EXERCISE REQUIREMENTS:
Filter the records below, keeping only lines with the string "samples".

DATA LISTING:
□ □ □ □

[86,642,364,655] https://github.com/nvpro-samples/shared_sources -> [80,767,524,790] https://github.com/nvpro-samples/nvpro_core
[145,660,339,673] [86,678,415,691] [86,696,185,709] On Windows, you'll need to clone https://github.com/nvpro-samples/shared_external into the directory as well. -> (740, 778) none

□ □ □ □

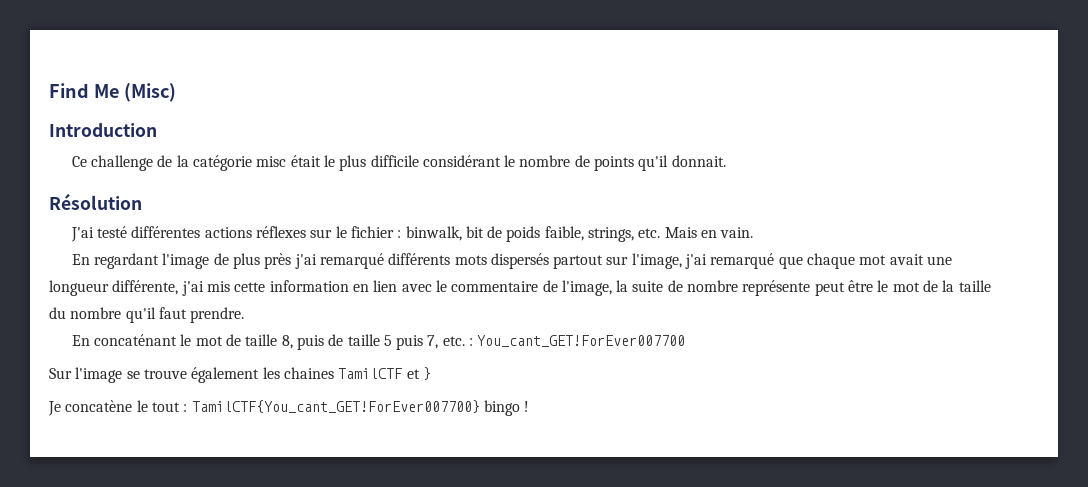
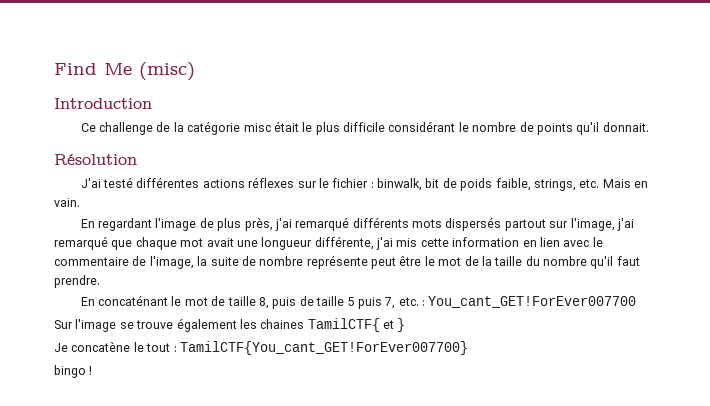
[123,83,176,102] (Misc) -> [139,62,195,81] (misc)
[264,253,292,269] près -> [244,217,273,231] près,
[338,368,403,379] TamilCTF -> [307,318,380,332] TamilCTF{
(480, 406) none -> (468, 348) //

□ □ □ □

FINAL ANSWER:
[86,642,364,655] https://github.com/nvpro-samples/shared_sources -> [80,767,524,790] https://github.com/nvpro-samples/nvpro_core
[145,660,339,673] [86,678,415,691] [86,696,185,709] On Windows, you'll need to clone https://github.com/nvpro-samples/shared_external into the directory as well. -> (740, 778) none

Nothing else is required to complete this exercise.